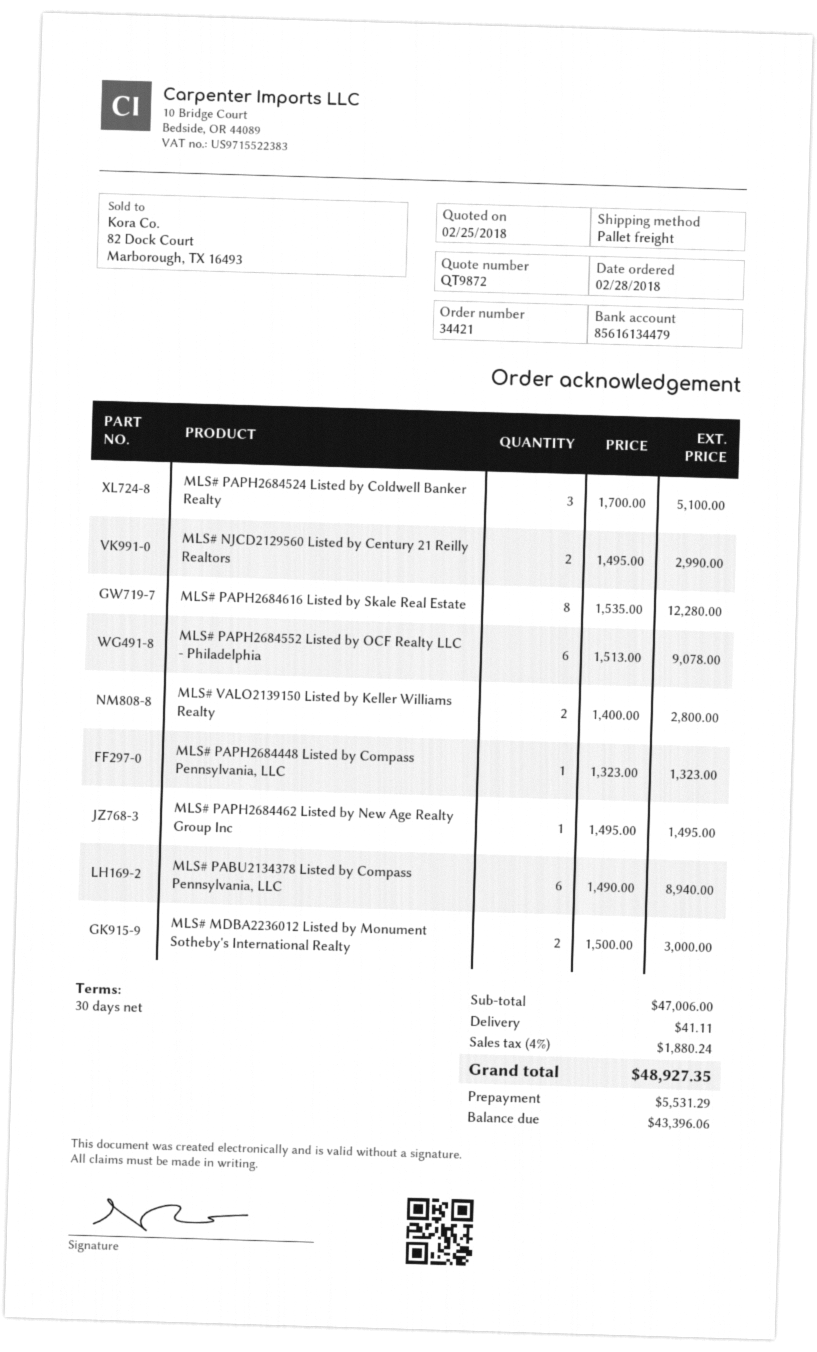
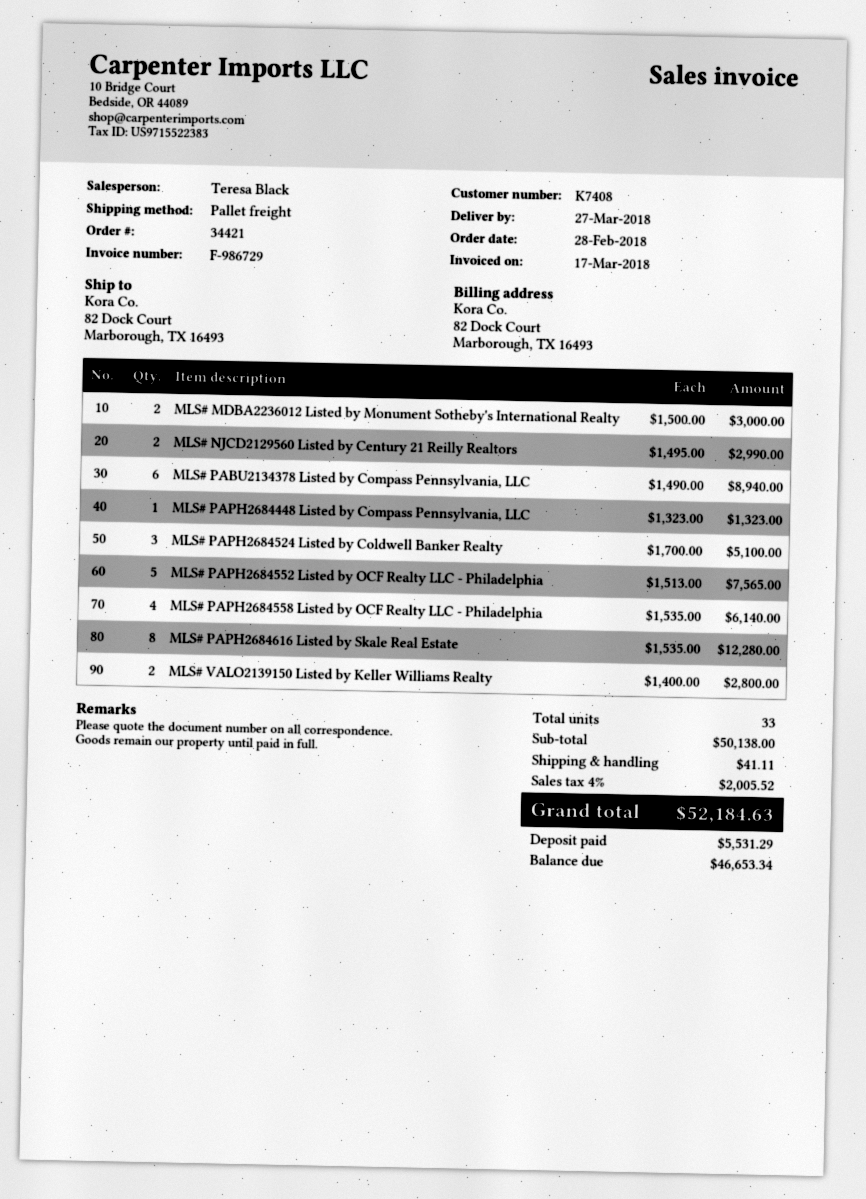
MLS# PAPH2684552 Listed by OCF Realty LLC - Philadelphia: 6 x 1513.00 = 9078.00 -> 5 x 1513.00 = 7565.00
MLS# PAPH2684462 Listed by New Age Realty Group Inc: 1 x 1495.00 = 1495.00 -> none
MLS# PAPH2684558 Listed by OCF Realty LLC - Philadelphia: none -> 4 x 1535.00 = 6140.00
subtotal: 47006.00 -> 50138.00
tax: 4% = 1880.24 -> 4% = 2005.52
total: 48927.35 -> 52184.63
balance: 43396.06 -> 46653.34

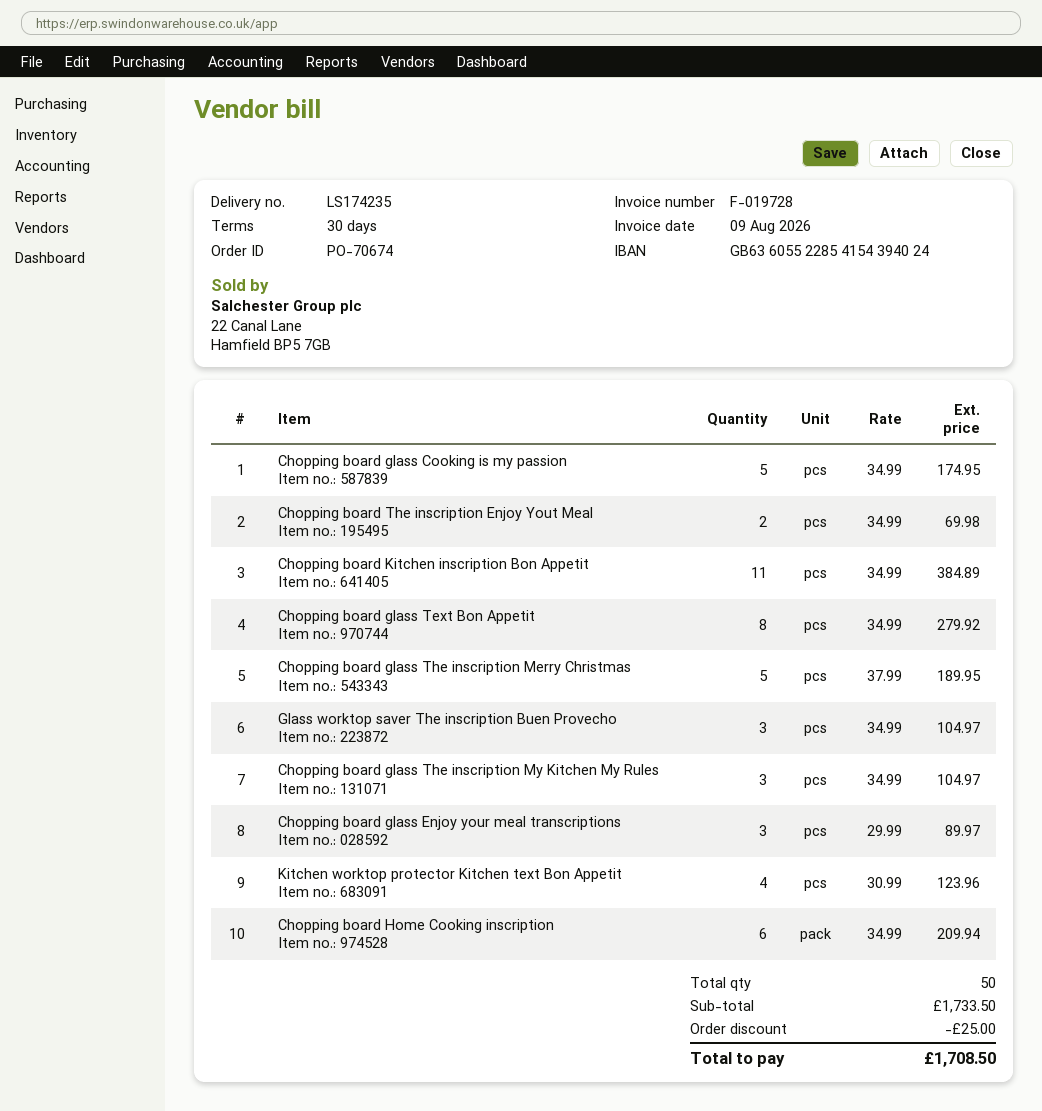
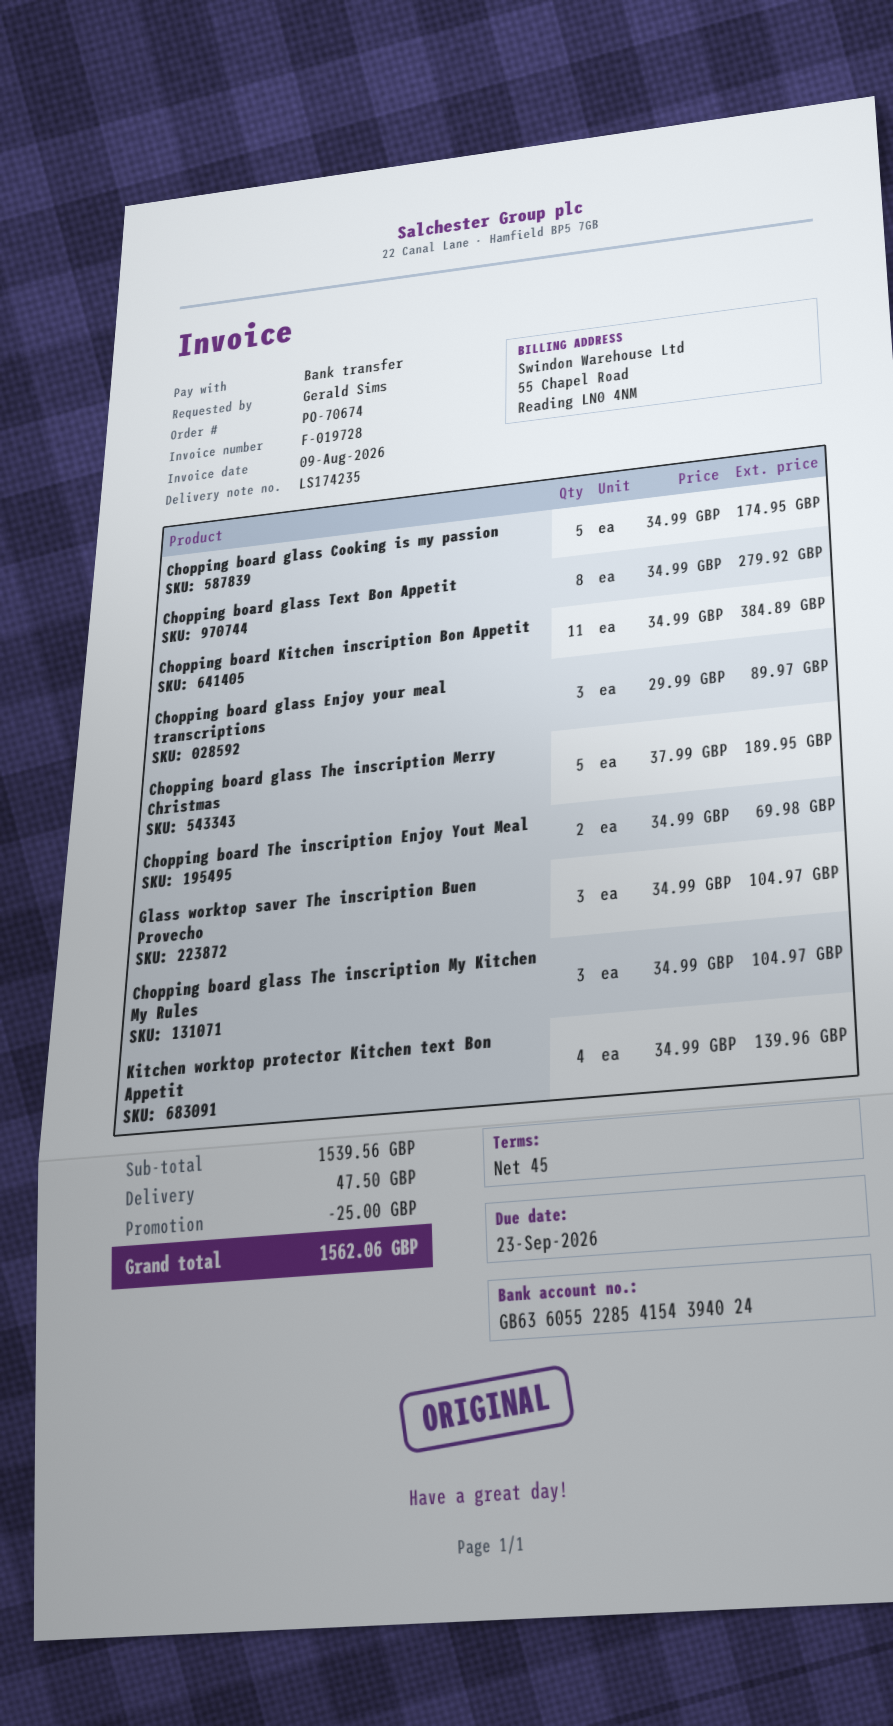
payment terms: 30 days -> 45 days
Kitchen worktop protector Kitchen text Bon Appetit: 4 x 30.99 = 123.96 -> 4 x 34.99 = 139.96
Chopping board Home Cooking inscription: 6 x 34.99 = 209.94 -> none
subtotal: 1733.50 -> 1539.56
shipping: none -> 47.50
total: 1708.50 -> 1562.06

### About this task
An exact copy of the lines from the one with "Chopping board Home" through the last line of the listing is the whole answer.

### Worked solution
Chopping board Home Cooking inscription: 6 x 34.99 = 209.94 -> none
subtotal: 1733.50 -> 1539.56
shipping: none -> 47.50
total: 1708.50 -> 1562.06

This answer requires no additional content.